What is being asked
Among the records below, find each line that includes the string "none" and copy it.

Dataset records

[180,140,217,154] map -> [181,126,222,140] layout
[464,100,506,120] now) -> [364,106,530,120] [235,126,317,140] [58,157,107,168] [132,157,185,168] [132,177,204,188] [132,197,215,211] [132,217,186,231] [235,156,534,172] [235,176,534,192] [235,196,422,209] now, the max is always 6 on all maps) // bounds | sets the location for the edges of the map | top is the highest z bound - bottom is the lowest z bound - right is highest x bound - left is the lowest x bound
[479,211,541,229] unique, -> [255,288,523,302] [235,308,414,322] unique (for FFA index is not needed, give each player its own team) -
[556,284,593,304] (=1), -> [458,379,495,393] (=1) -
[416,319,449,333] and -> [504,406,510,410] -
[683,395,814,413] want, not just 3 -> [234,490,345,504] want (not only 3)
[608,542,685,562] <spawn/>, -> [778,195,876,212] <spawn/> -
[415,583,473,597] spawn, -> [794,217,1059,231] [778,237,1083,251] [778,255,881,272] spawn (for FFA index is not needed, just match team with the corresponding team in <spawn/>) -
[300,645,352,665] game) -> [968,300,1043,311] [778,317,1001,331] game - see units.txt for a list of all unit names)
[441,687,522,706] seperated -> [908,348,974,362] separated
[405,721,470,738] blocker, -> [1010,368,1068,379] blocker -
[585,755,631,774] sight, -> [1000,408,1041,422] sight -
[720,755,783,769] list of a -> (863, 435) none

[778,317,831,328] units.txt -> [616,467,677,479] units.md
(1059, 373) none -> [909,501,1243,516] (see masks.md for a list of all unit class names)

Result of the task
[720,755,783,769] list of a -> (863, 435) none
(1059, 373) none -> [909,501,1243,516] (see masks.md for a list of all unit class names)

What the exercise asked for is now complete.